Participants were English-speaking family caregivers of CMC enrolled in the PCCP who were at least 18 years of age, cared for a child with an enteral tube, and lived within 1 hour of the institution. Purposive recruitment was used to enroll participants with varying education levels, urban and rural households, and duration of experience of caring for a child with an enteral tube. Families participating in codesign sessions were different from those participating in usability testing. A schematic of the study activities is provided in Fig 1. This study was approved by the university’s institutional review board.
Overview
We used a 2-stage process to design the app. In the first stage, we conducted a participatory codesign process19–27 in which we collaborated with family caregivers to design and develop the app prototype. Next, we conducted 3 waves of usability testing to further refine the prototype. We describe each of these stages in detail in the following sections.

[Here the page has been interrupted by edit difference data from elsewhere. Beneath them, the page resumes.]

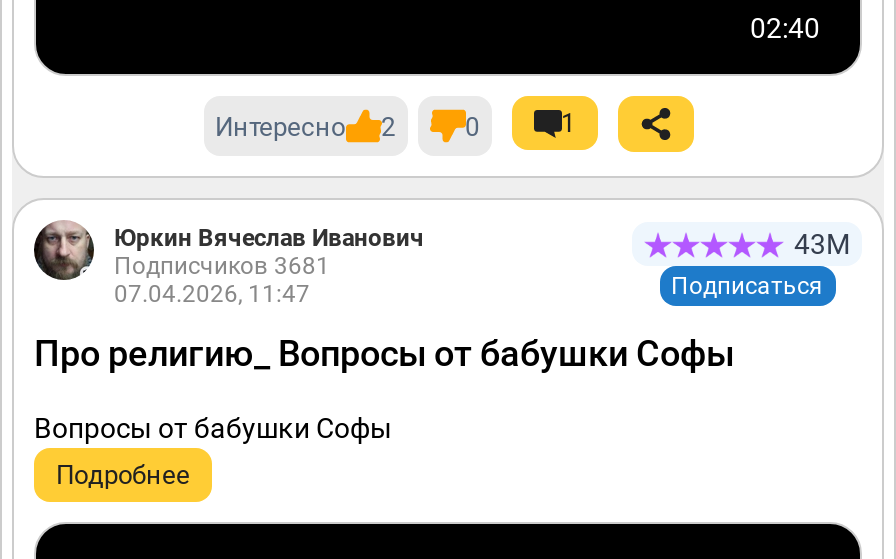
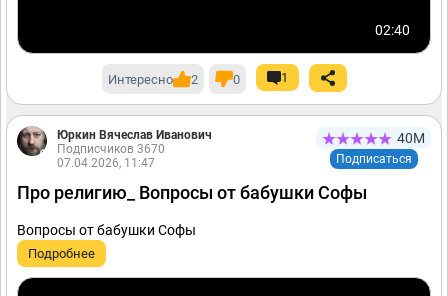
- 43М
+ 40М

- Подписчиков 3681
+ Подписчиков 3670
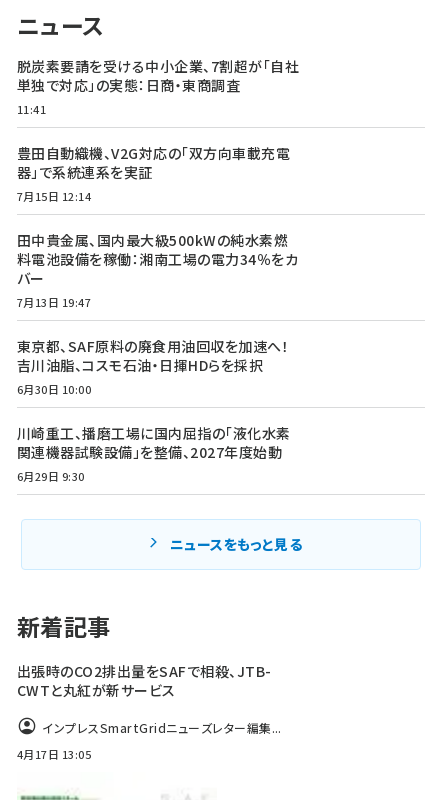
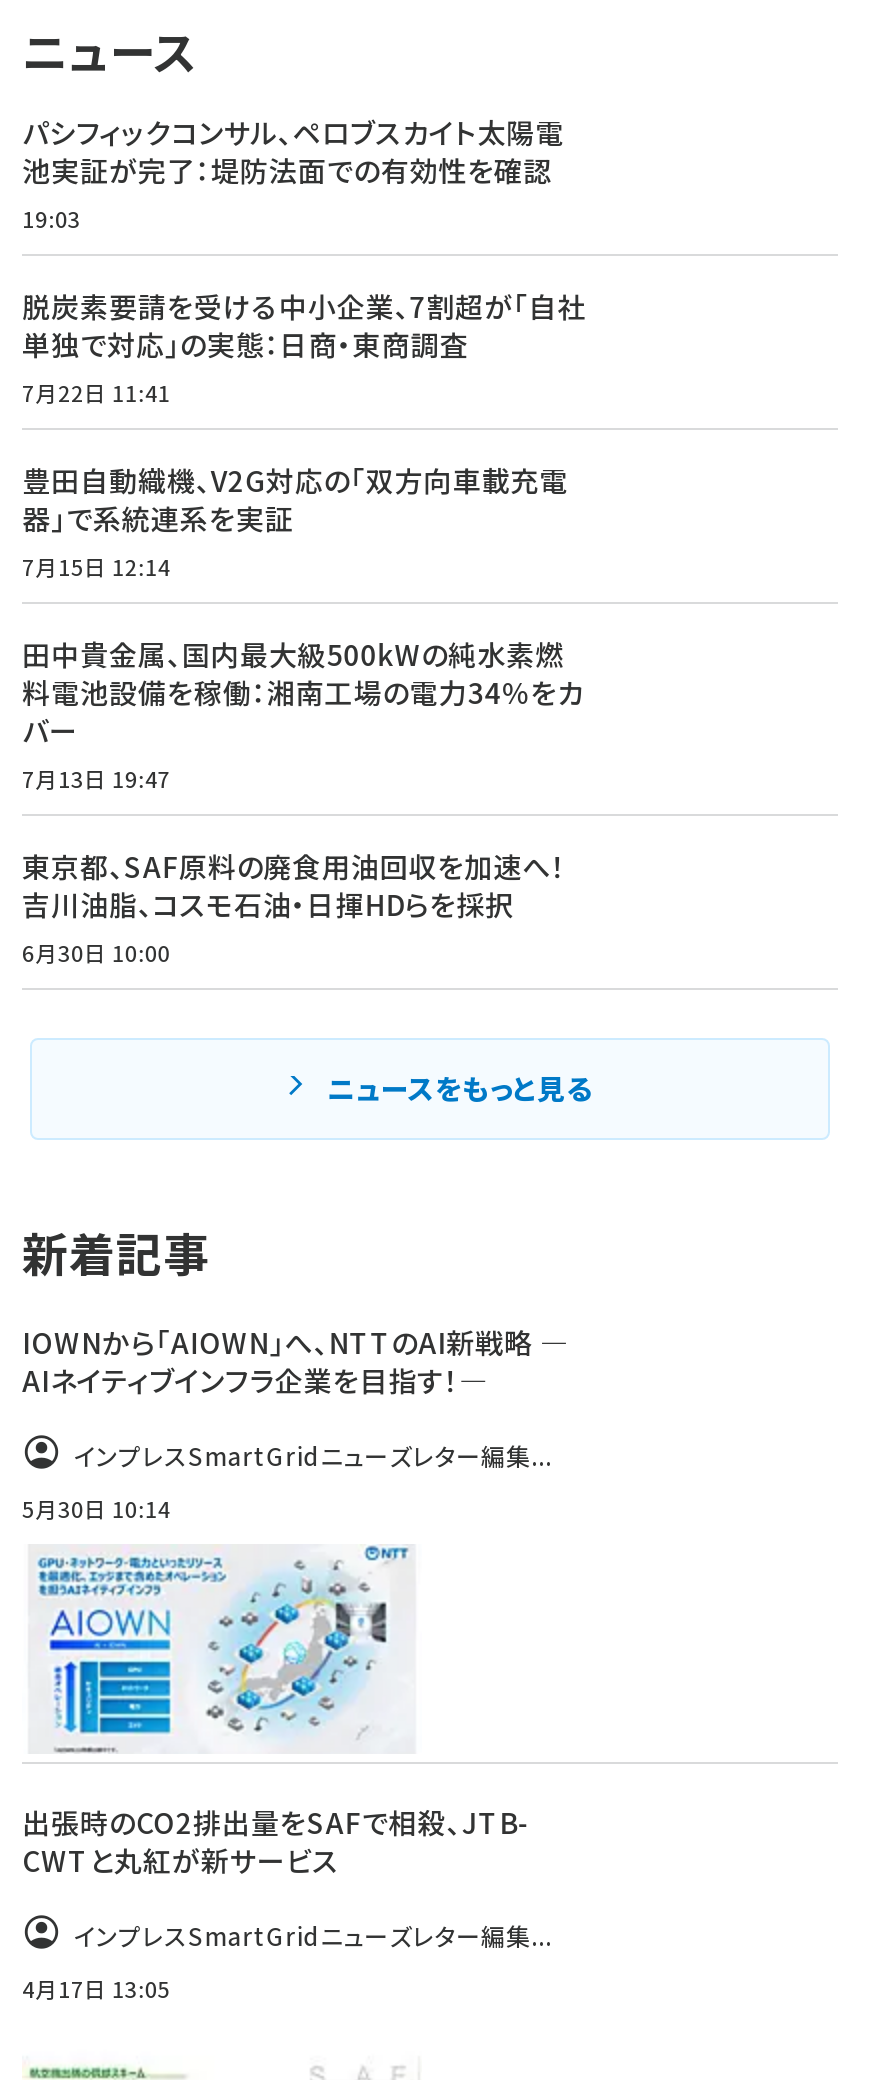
+ パシフィックコンサル、ペロブスカイト太陽電
+ 池実証が完了：堤防法面での有効性を確認
+ 19:03

- 11:41
+ 7月22日 11:41

- 川崎重工、播磨工場に国内屈指の「液化水素
- 関連機器試験設備」を整備、2027年度始動
- 6月29日 9:30

+ IOWNから「AIOWN」へ、NTTのAI新戦略 ―
+ AIネイティブインフラ企業を目指す！―
+ インプレスSmartGridニューズレター編集...
+ 5月30日 10:14

+ [image]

Codesign Sessions: Data Collection and Analysis
Four codesign sessions with family caregivers were conducted at 2- to 3-week intervals, with research team meetings after each codesign session. Research team members (N = 8) included 3 human-centered design experts, a PCCP nurse, 2 PCCP pediatricians, a professional family advocate for CMC, and a parent of a CMC. The research team’s role was to facilitate codesign sessions, synthesize ideas proposed by the design session participants, and create digital mock-ups of the app for discussion. At each codesign session, 2 research team members facilitated discussion and activities. The first codesign session involved a discussion of the broad vision of the app,28 the reason for focusing on enteral care; preliminary results from previously conducted in-home interviews with family caregivers of CMC; and an enteral care support needs assessment previously completed with PCCP family caregivers. The sessions began with participants identifying the overall purpose of the app, followed by discussion and affinity diagramming to identify the core app functions. Subsequent codesign sessions were focused on identifying and describing the app user groups and the desired interface features.

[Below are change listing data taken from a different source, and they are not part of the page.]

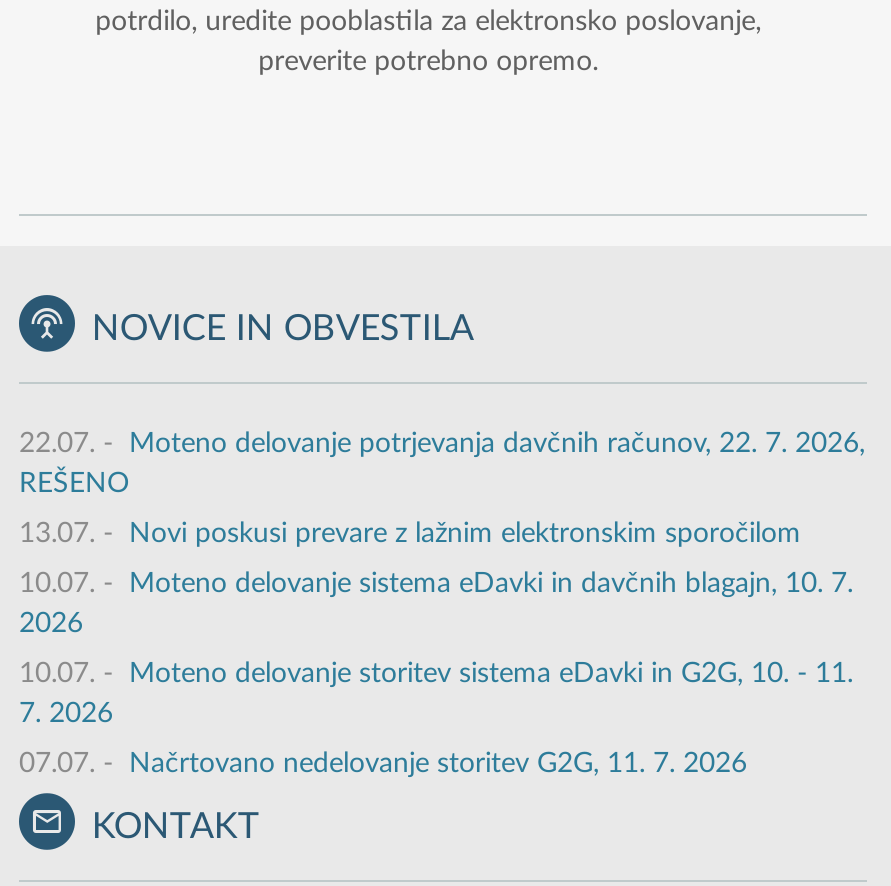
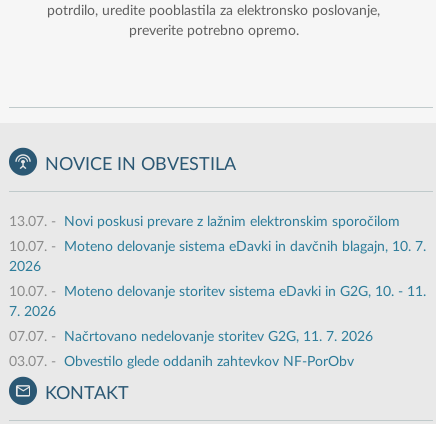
- 22.07. - Moteno delovanje potrjevanja davčnih računov, 22. 7. 2026,
- REŠENO

moved up: 13.07. - Novi poskusi prevare z lažnim elektronskim sporočilom | 10.07. - Moteno delovanje sistema eDavki in davčnih blagajn, 10. 7. | 2026 | 10.07. - Moteno delovanje storitev sistema eDavki in G2G, 10. - 11. | 7. 2026 | 07.07. - Načrtovano nedelovanje storitev G2G, 11. 7. 2026

+ 03.07. - Obvestilo glede oddanih zahtevkov NF-PorObv
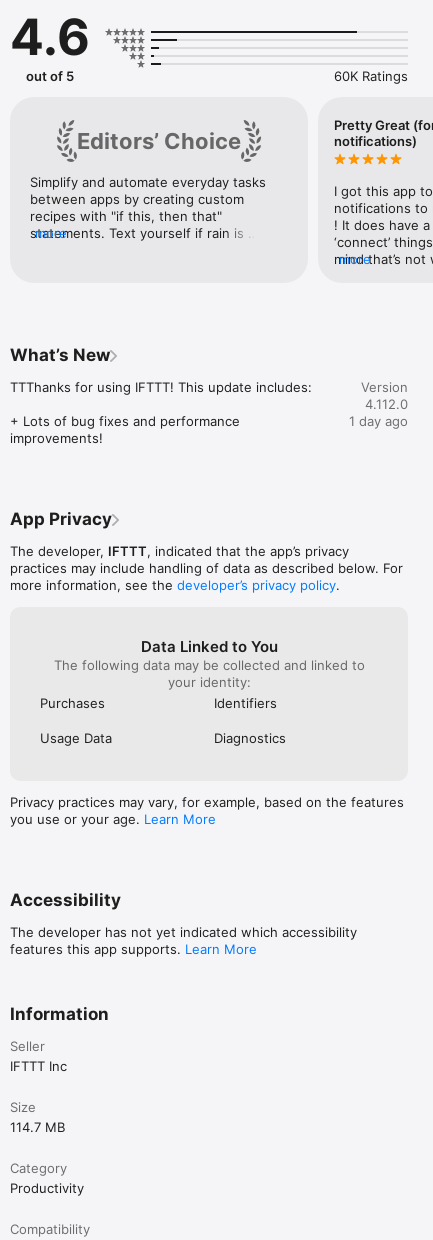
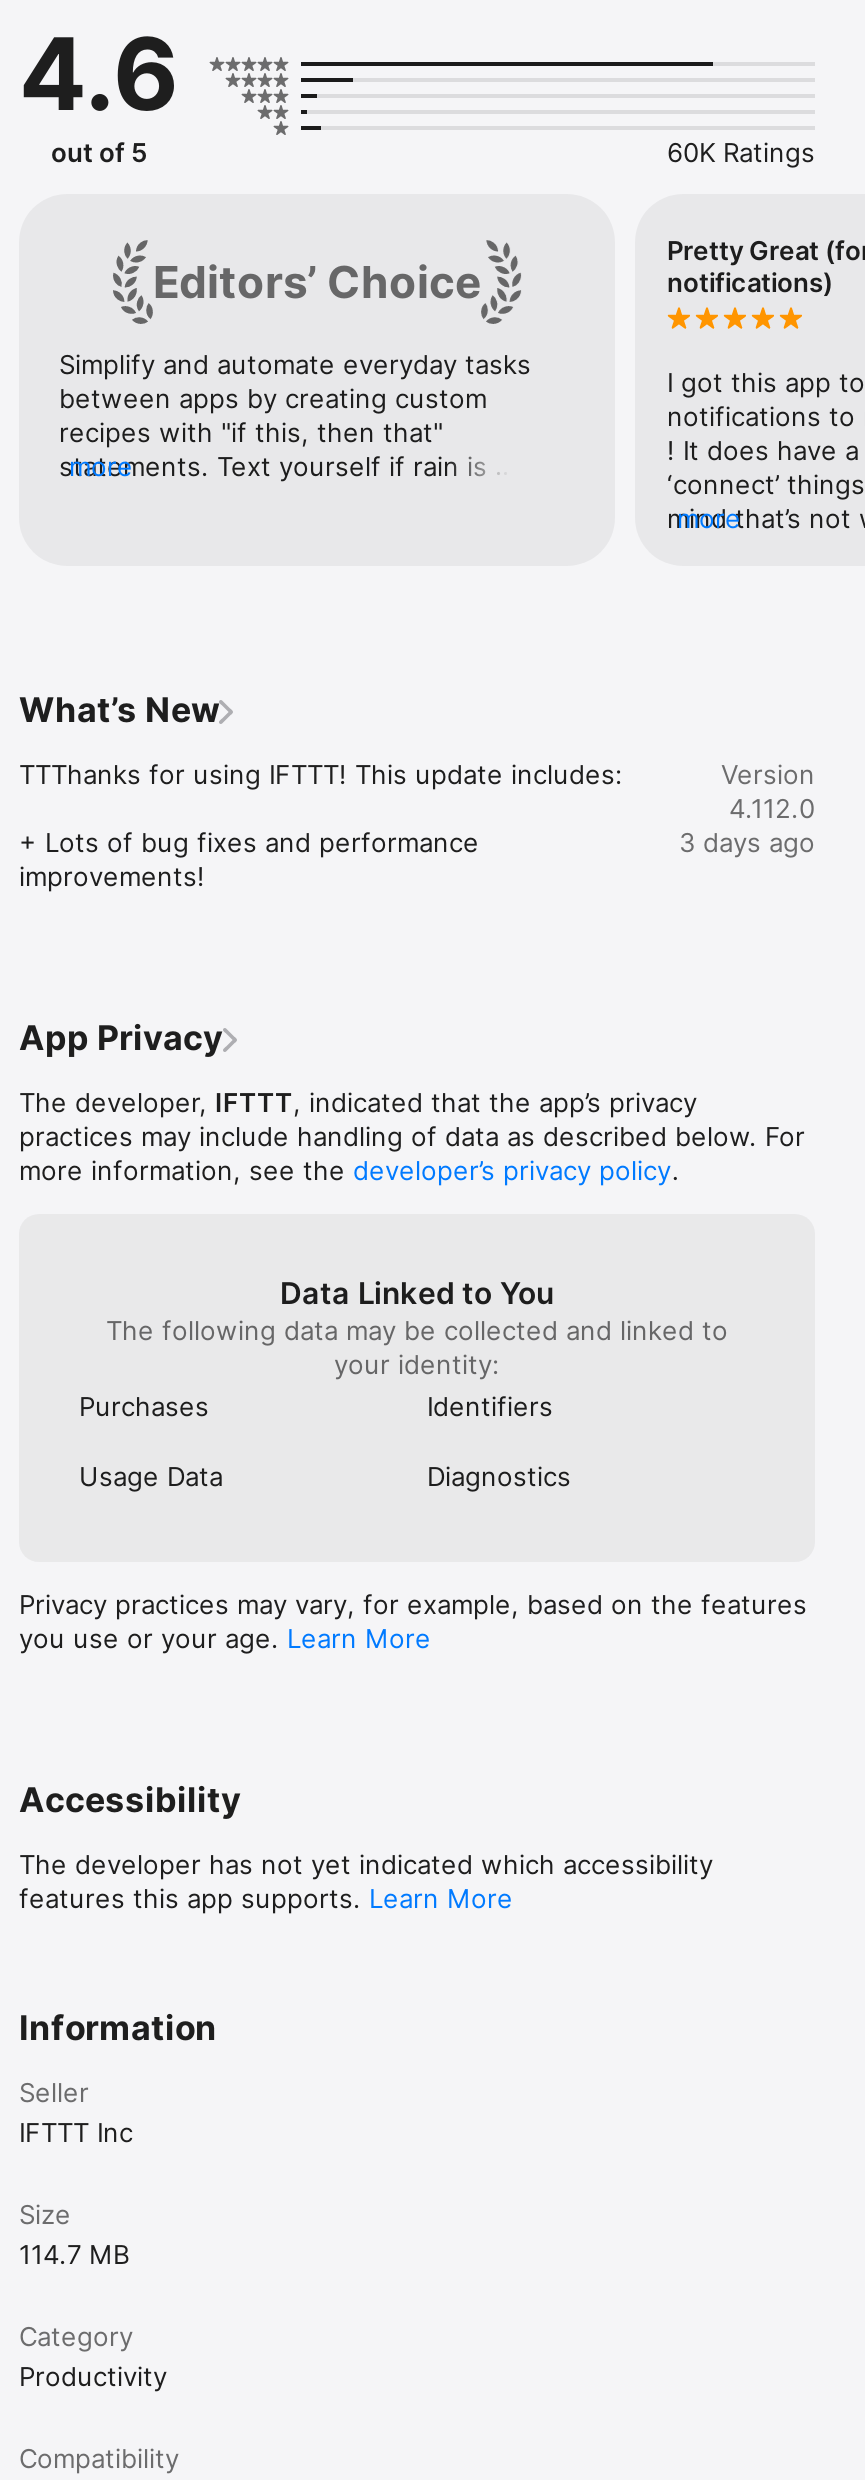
- 1 day ago
+ 3 days ago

Codesign session data included Post-it Note groupings generated by family caregiver participants during session activities, session audio recordings, research team observation notes, design participant notes, and paper prototypes. The human-centered design experts analyzed data during and between sessions (eg, affinity diagramming) such that each subsequent session built on the findings from the previous session. For example, paper prototypes created by participants in session 2 were transformed into wireframes (ie, digital designs synthesizing the paper prototypes) between sessions. These wireframes were then discussed in codesign session 3. We used personas29,30 to define and iteratively refine user groups from codesign session discussions. Consensus-seeking discussion of the data with the research team helped finalize the overall app purpose, functions, and system requirements (Fig 2, Supplemental Fig 4). On the basis of these results, a fully functioning app prototype was built by a third-party app developer for usability testing and iterative refinement.
Usability Testing
Data Collection
Family caregivers participated in 3 waves of usability testing on iPads, with prototype design refinement occurring between waves. Although we could conduct usability on any device (phone, computer, tablet), we chose a department-owned iPad to keep the technology experience consistent across participants and to enable screen recording.

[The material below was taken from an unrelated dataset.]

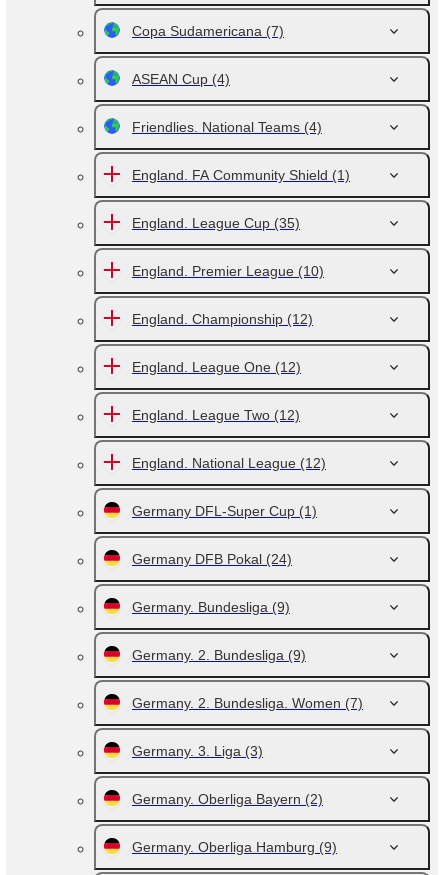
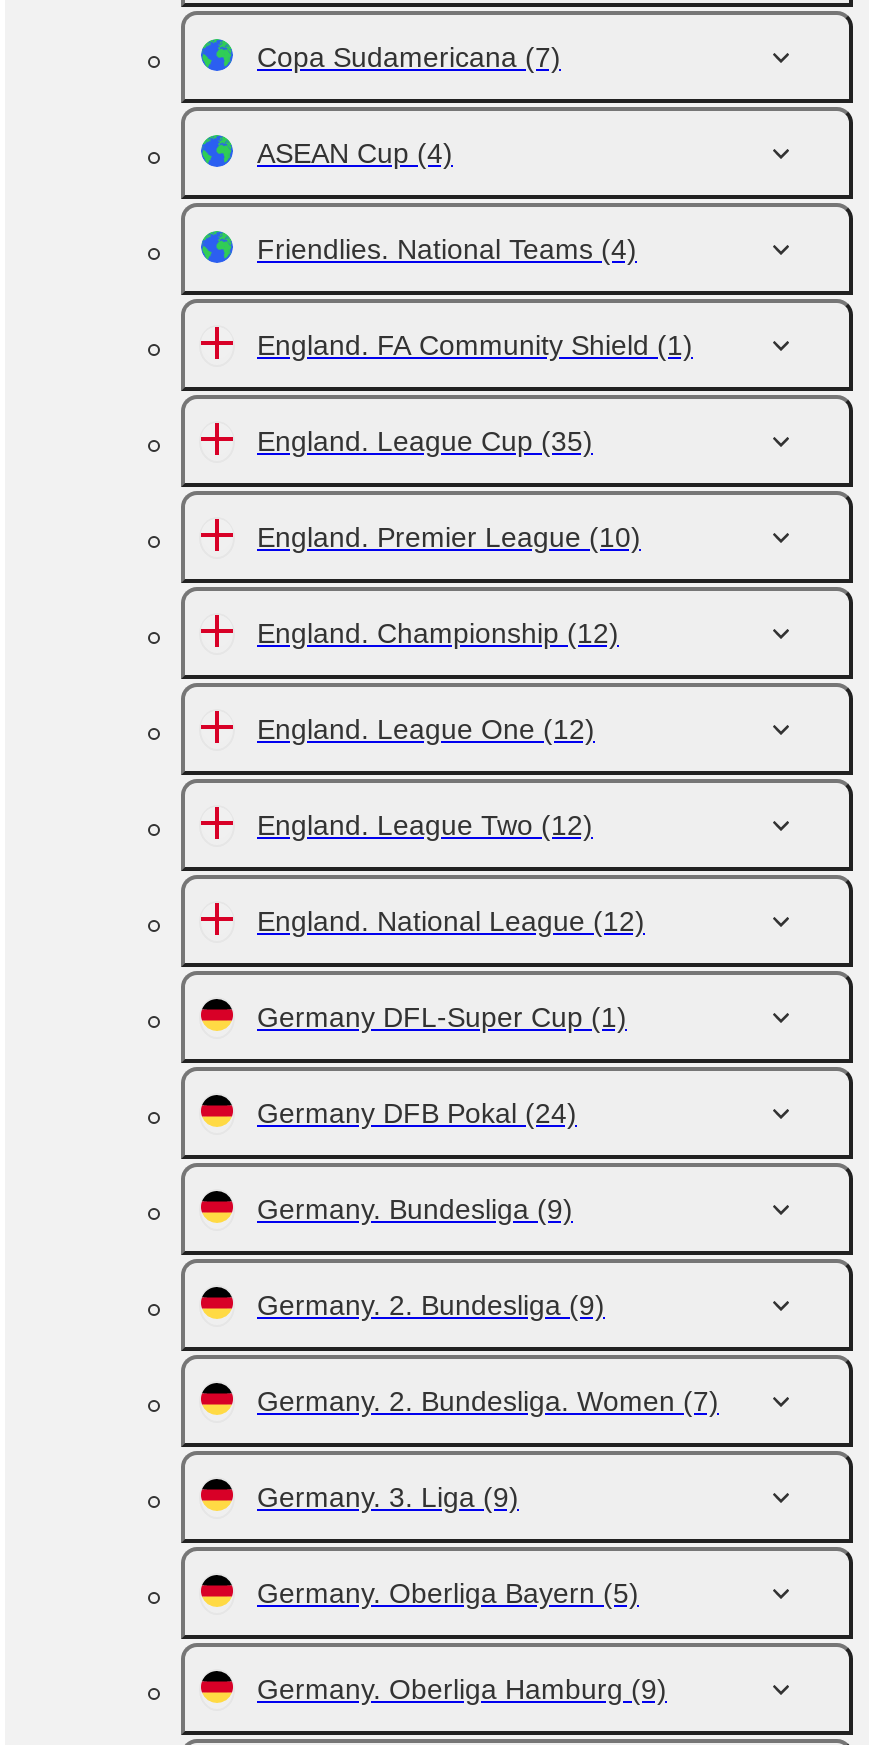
- Germany. 3. Liga (3)
+ Germany. 3. Liga (9)

- Germany. Oberliga Bayern (2)
+ Germany. Oberliga Bayern (5)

A subset of the 14 caregivers participated in each wave of testing, with later waves containing a larger number of participants. Testing sessions lasted 2 hours, involved a single caregiver, and were facilitated by 2 research team members. We used task-based protocols to measure the performance of each prototype function, and screen capture software collected on-screen gestures for the performance analysis. Across the 3 waves, we focused on tasks that represented key app functionality, such as account creation and login, adding users to the app, adding and updating care routines and nutrition information, and communicating through the note function.
For each session, the participant was provided minimal overview of the app before beginning testing, advised that the facilitators would be taking notes but not providing any assistance, and then prompted to begin the tasks. To ensure privacy, all participants were provided fictional child information and data to use during testing sessions. The fictional child data were developed by using codesign session information and research team input to ensure that the description and data accurately represented CMC who use enteral tubes. If needed, additional tasks were added during testing waves to reflect feature or functionality refinement. The narrative feedback portion began with participants commenting broadly on their experience using the app. Participants then responded to prompts (including describing areas of confusion or frustration, desired features not in the app, whether they would use the app or recommend it to a friend, and how they see the app assisting caregiving) and provided additional suggestions for refinement.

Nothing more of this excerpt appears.